In recent weeks, we’ve been reporting on unusual circumstances at the U.S. Patent and Trademark Office’s Patent Trial and Appeal Board (PTAB) in which a potential conflict of issue might exist involving an administrative patent judge (APJ) sitting on review proceedings which were petitioned by Apple Inc. (NASDAQ:AAPL) APJ Matt Clements wrote at least one final written decision in covered business method (CBM) review proceedings following petitions by Apple, a company which Clements served as defense counsel in patent infringement proceedings prior to his hiring at PTAB. We’ve identified a series of 17 final written decisions in review proceedings petitioned by Apple where Clements served on the panel of APJs; he wrote the final written decision in four of those cases. Many of those CBM and inter partes review (IPR) proceedings challenged patents held by Smartflash and we’ve already pointed out how Clements served in the Palo Alto office for Ropes & Gray where the managing partner was one of the lead attorneys for Apple defending against Smartflash’s claims of patent infringement.
Data from legal analytics firm Lex Machina indicates that 15 percent of the 7,050 PTAB trials which have been petitioned between September 16th, 2012, and June 16th, 2017, lead to final written decisions in which all claims are invalid.

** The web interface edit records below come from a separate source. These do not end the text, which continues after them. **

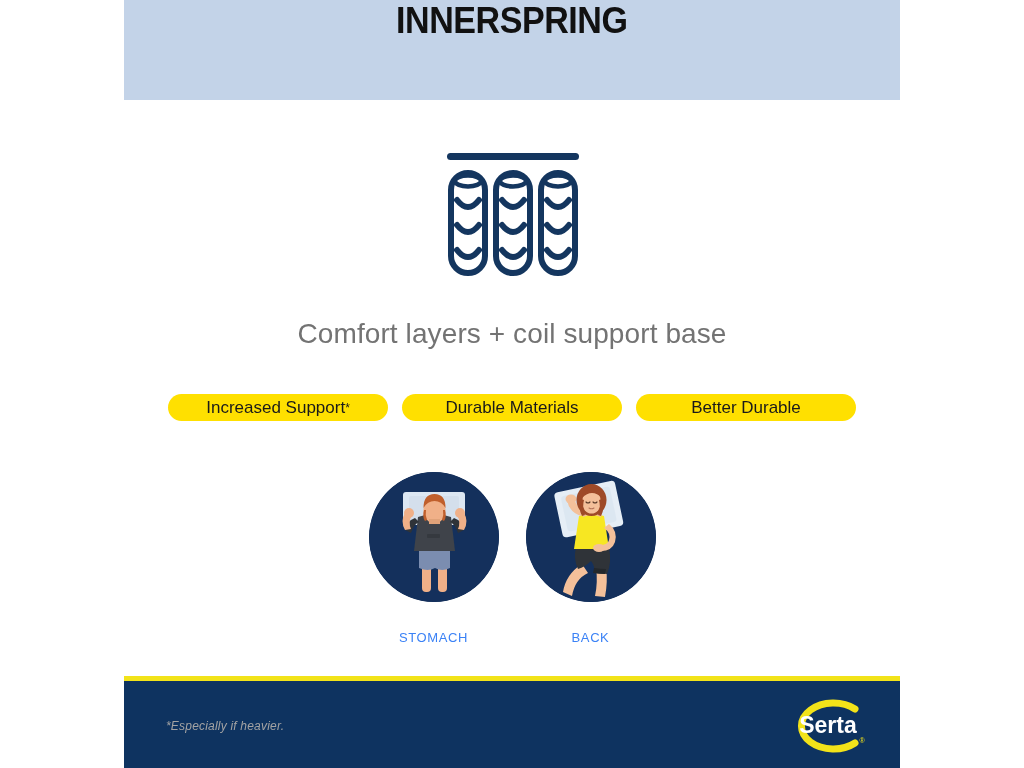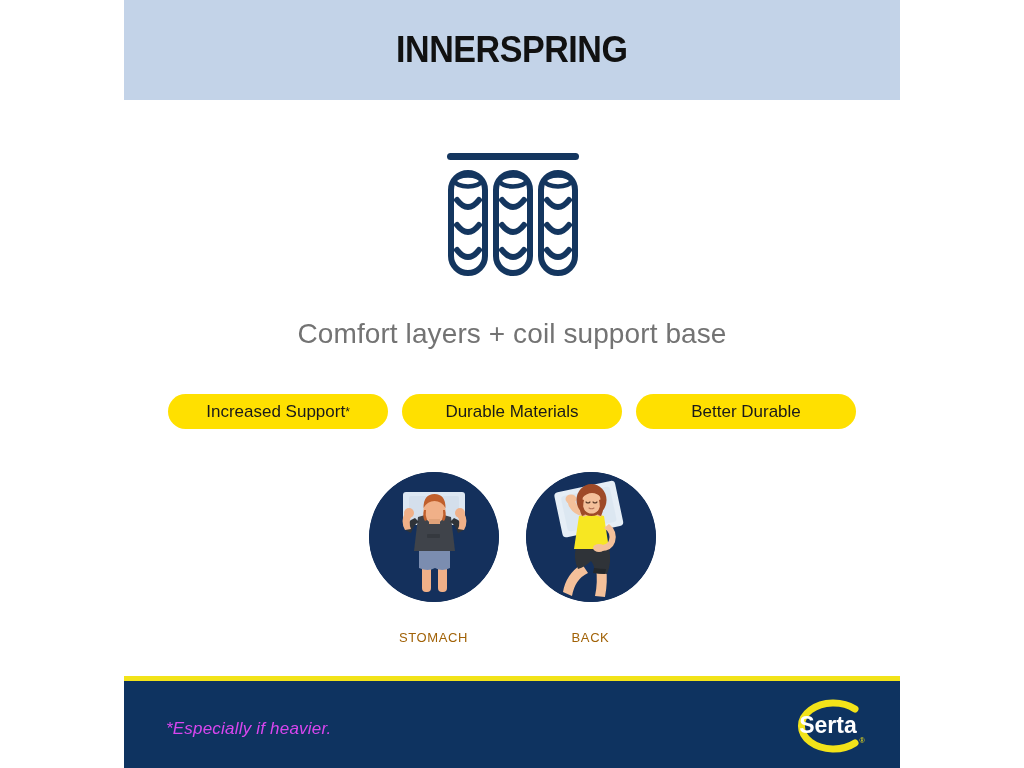--- a/index.html
+++ b/index.html
@@ -23,21 +23,20 @@
 
   
   .header-band {
     position: absolute;
     left: 124px;
     top: 0;
     width: 776px;
     height: 100px;
     background: #c3d3e8;
     display: flex;
-    align-items: center;
     justify-content: center;
   }
   .header-title {
     font-family: "Liberation Sans", sans-serif;
     font-weight: bold;
     font-size: 37px;
     letter-spacing: -0.5px;
     color: #111111;
     transform: scaleX(0.92);
     white-space: nowrap;
@@ -71,21 +70,21 @@
     position: absolute;
     left: 124px;
     top: 394px;
     width: 776px;
     display: flex;
     justify-content: center;
     gap: 14px;
   }
   .pill {
     width: 220px;
-    height: 35px;
+    height: 27px;
     border-radius: 18px;
     background: #ffe000;
     display: flex;
     align-items: center;
     justify-content: center;
     font-family: "Liberation Sans", sans-serif;
     font-size: 17px;
     font-weight: 400;
     color: #1a1a1a;
     white-space: nowrap;
@@ -119,42 +118,42 @@
     border-radius: 50%;
     background: #14305c;
     overflow: hidden;
     position: relative;
   }
   .position-label {
     margin-top: 28px;
     font-family: "Liberation Sans", sans-serif;
     font-size: 13px;
     letter-spacing: 0.6px;
-    color: #a16207;
+    color: #3b82f6;
   }
 
   
   .footer {
     position: absolute;
     left: 124px;
     top: 676px;
     width: 776px;
     height: 92px;
     background: #0e3360;
     border-top: 5px solid #f2e319;
     box-sizing: border-box;
   }
   .footnote {
     position: absolute;
     left: 42px;
     top: 38px;
     font-family: "Liberation Sans", sans-serif;
     font-style: italic;
-    font-size: 17px;
-    color: #d946ef;
+    font-size: 12px;
+    color: #a3a3a3;
     letter-spacing: 0.2px;
   }
   .serta-logo {
     position: absolute;
     right: 32px;
     top: 16px;
     width: 76px;
     height: 58px;
   }
 </style>

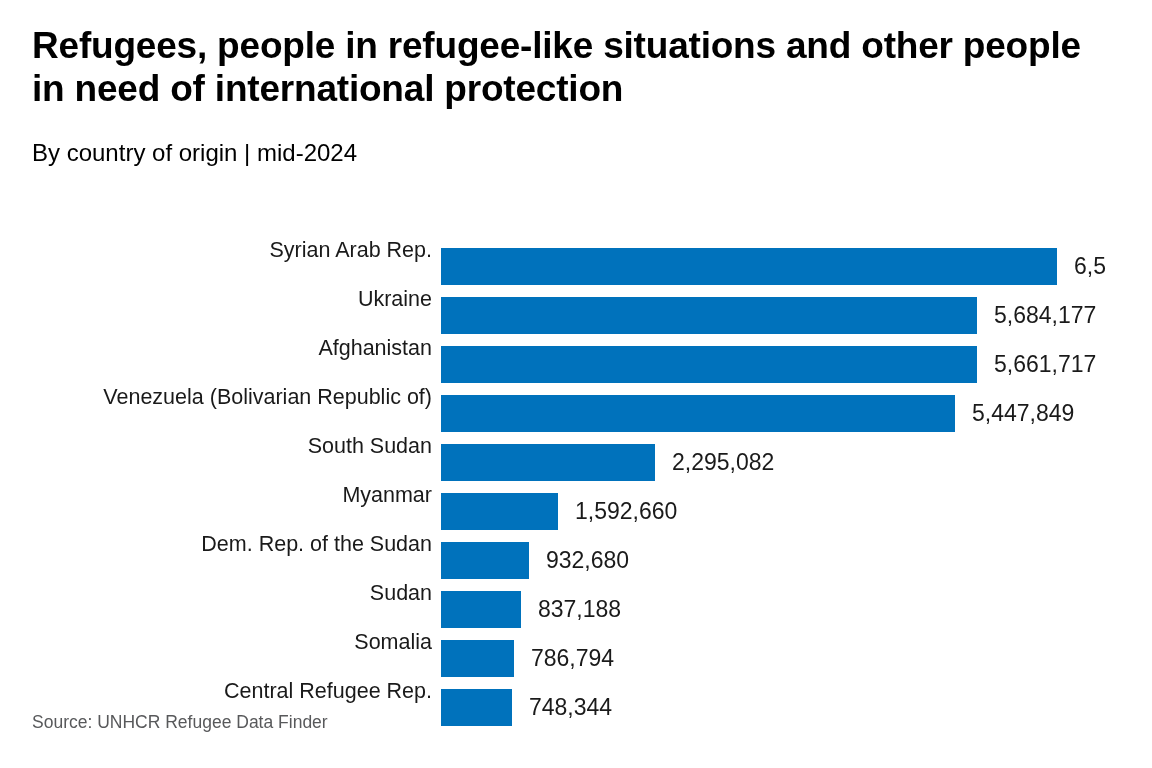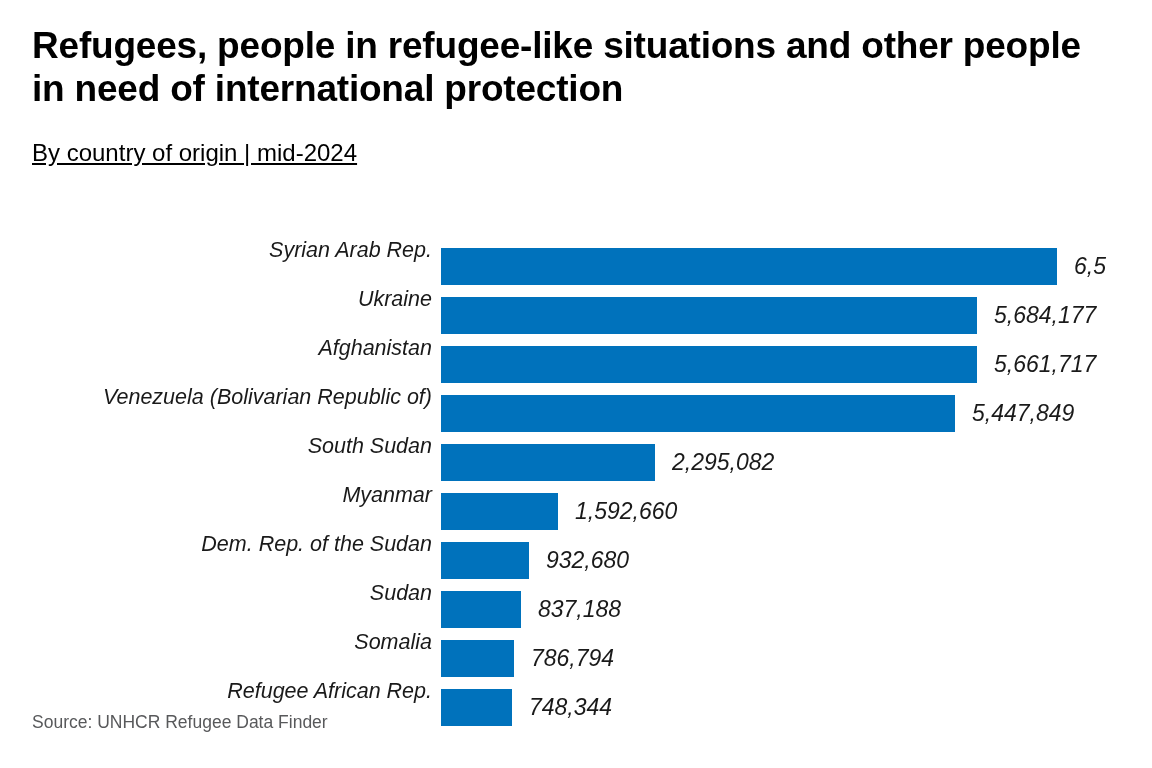--- a/index.html
+++ b/index.html
@@ -40,36 +40,34 @@
     max-width: 1090px;
   }
   .chart-subtitle {
     font-family: "Liberation Sans", sans-serif;
     font-weight: normal;
     font-size: 24px;
     line-height: 1.2;
     color: #000000;
     margin: 0;
     padding-top: 28px;
-    text-decoration: underline;
   }
 
   
   .plot {
     position: absolute;
     left: 0;
     top: 232px;
     width: 1152px;
     height: 448px;
   }
   .bar-row {
     position: relative;
     height: 49px;
     width: 1152px;
-    font-style: italic;
   }
   .cat-label {
     position: absolute;
     left: 0;
     width: 432px;
     top: 0;
     height: 37px;
     line-height: 37px;
     text-align: right;
     font-size: 21.5px;
@@ -181,21 +179,21 @@
         </div>
       </div>
       <div class="bar-row">
         <div class="cat-label">Somalia</div>
         <div class="bar-track">
           <div class="bar" style="width: 73px; background: rgb(0, 114, 188);"></div>
           <div class="bar-value" style="left: 90px;">786,794</div>
         </div>
       </div>
       <div class="bar-row">
-        <div class="cat-label">Refugee African Rep.</div>
+        <div class="cat-label">Central Refugee Rep.</div>
         <div class="bar-track">
           <div class="bar" style="width: 71px; background: rgb(0, 114, 188);"></div>
           <div class="bar-value" style="left: 88px;">748,344</div>
         </div>
       </div>
     </div>
 
   <div class="source">Source: UNHCR Refugee Data Finder</div>
 
 </div>

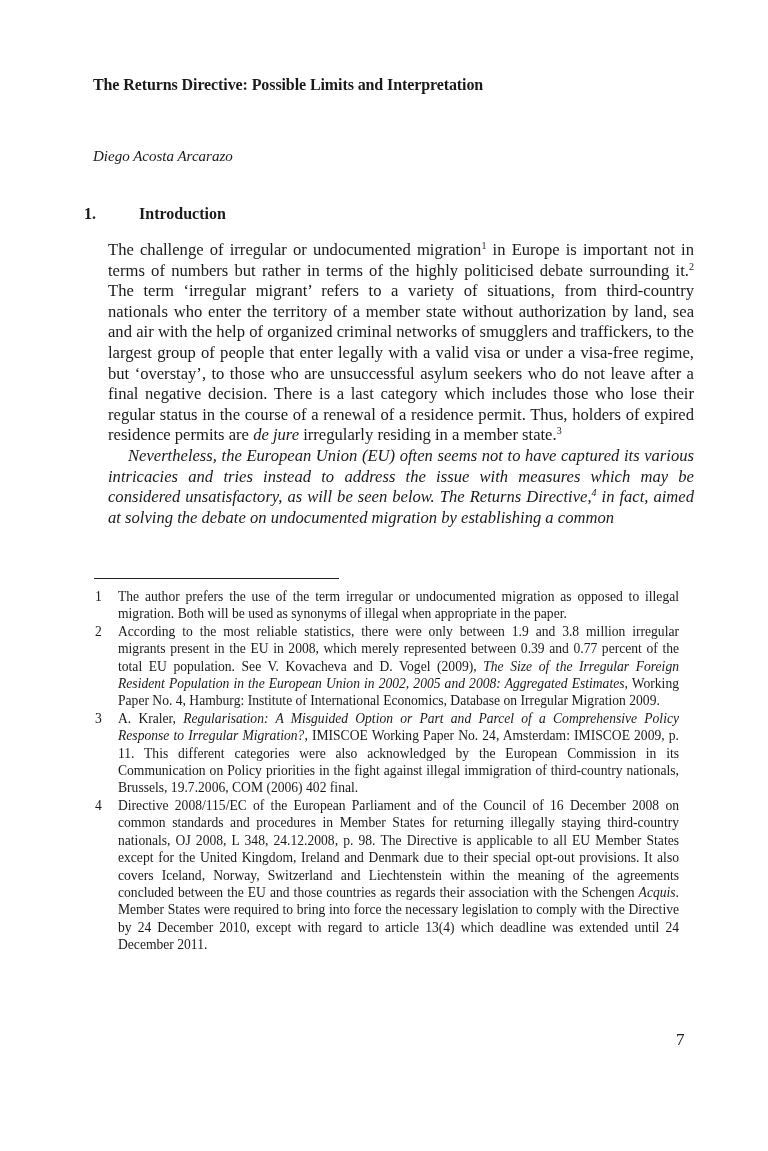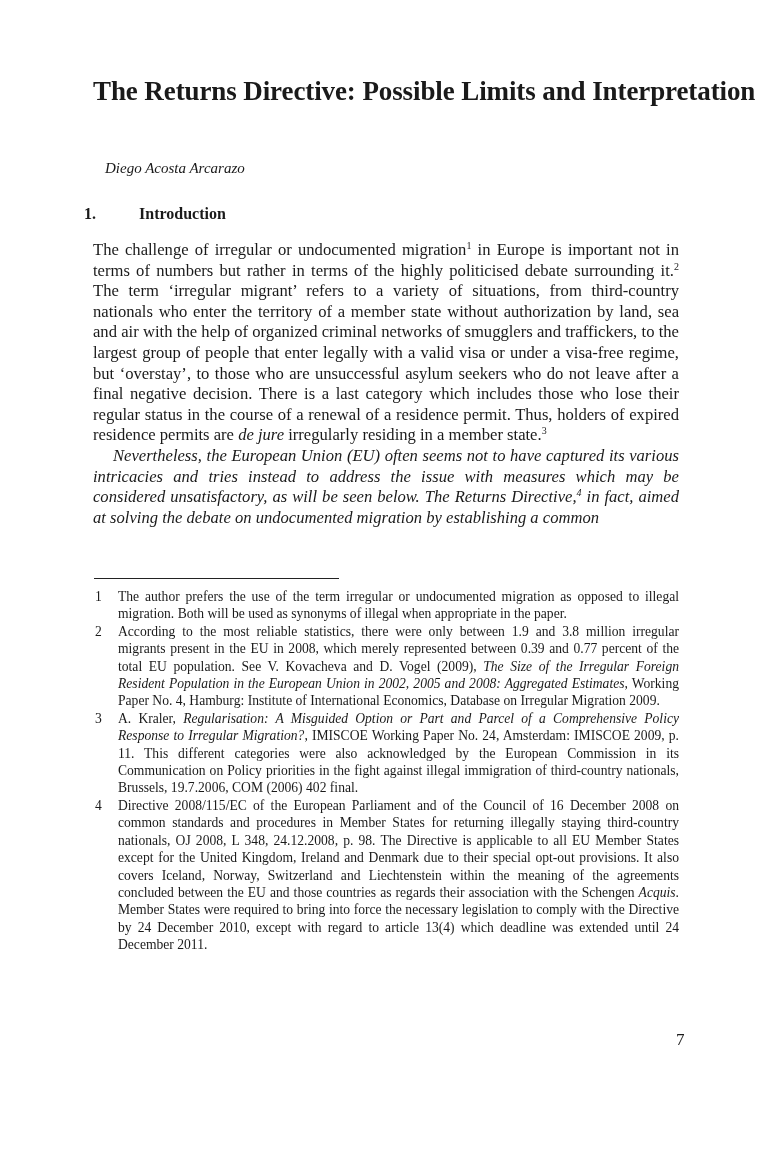--- a/index.html
+++ b/index.html
@@ -1,21 +1,21 @@
 <!DOCTYPE html>
 <html><head>
 <meta charset="utf-8">
 <style>
   html, body { margin: 0; padding: 0; background: #ffffff; }
   body { width: 768px; height: 1151px; position: relative; overflow: hidden; color: #1a1a1a; font-family: "Liberation Serif", "DejaVu Serif", serif; }
-  .title { position: absolute; left: 93px; top: 76px; width: 600px; font-size: 27px; font-weight: bold; letter-spacing: -0.1px; margin: 0; white-space: nowrap; }
-  .author { position: absolute; left: 93px; top: 148px; font-size: 15px; font-style: italic; margin: 12px; }
+  .title { position: absolute; left: 93px; top: 76px; width: 600px; font-size: 16px; font-weight: bold; letter-spacing: -0.1px; margin: 0; white-space: nowrap; }
+  .author { position: absolute; left: 93px; top: 148px; font-size: 15px; font-style: italic; margin: 0; }
   .heading { position: absolute; left: 84px; top: 205px; font-size: 16px; font-weight: bold; margin: 0; }
   .heading .num { display: inline-block; width: 55px; }
-  .body { position: absolute; left: 93px; top: 240px; width: 586px; font-size: 16.6px; line-height: 20.6px; text-align: justify; hyphens: manual; }
+  .body { position: absolute; left: 108px; top: 240px; width: 586px; font-size: 16.6px; line-height: 20.6px; text-align: justify; hyphens: manual; }
   .body p { margin: 0; }
   .body p.indent { text-indent: 20px; font-style: italic; }
   sup { font-size: 10px; line-height: 0; vertical-align: 6px; }
   .rule { position: absolute; left: 94px; top: 578px; width: 245px; height: 0; border-top: 1.3px solid #222; }
   .footnotes { position: absolute; left: 93px; top: 588px; width: 586px; font-size: 13.6px; line-height: 17.4px; }
   .fn { display: flex; margin: 0; }
   .fn .fn-num { width: 25px; flex: 0 0 25px; padding-left: 2px; box-sizing: border-box; }
   .fn .fn-text { flex: 1; text-align: justify; }
   .page-number { position: absolute; left: 676px; top: 1030px; font-size: 17px; margin: 0; }
   i { font-style: italic; }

When looking at trials reaching final written decisions only, nearly 70 percent (1,086 cases) of those 1,566 final written decisions found all petitioned claims to be invalid. 14 percent (219 cases) led to mixed claim findings and 16 percent (255 cases) led to all claims being upheld. Given that these are the numbers returned for all APJs at PTAB going back to September 2012, these percentages could be viewed as a benchmark average for the results of final written decisions at PTAB.
When looking at Lex Machina data for PTAB trials where Matt Clements served as an APJ, readers can see that nearly a quarter of those review proceedings lead to final written decisions where all claims are deemed invalid. And yet, when looking at the subset of final written decisions only, trials where Clements is an APJ result in a finding that all claims are invalid in 66 percent of cases.
Apple has filed a total of 371 petitions with PTAB seeking to challenge the validity of patents. 75 of those petitions (20 percent) have led to final written decisions where all claims have been found invalid. Clements has served as an APJ on 52 petitions filed by Apple; 46 percent of those petitions (24 cases) have led to final written decisions where all claims challenged by Apple have been found invalid. When just looking at the subset of final written decisions resulting from Apple petitions where APJ Clements was on the panel, 24 final written decisions deem all claims invalid while only one decision led to mixed claim findings. There are no cases where a panel including APJ Clements issued a final written decision in review proceedings petitioned by Apple where all claims have been upheld.
It is entirely possible that APJ Clements did his best to decide these cases fairly. However, the message is pretty clear: If you own a patent which is challenged by Apple at PTAB and APJ Clements is on the panel, a final written decision will wither away your property right to nothing.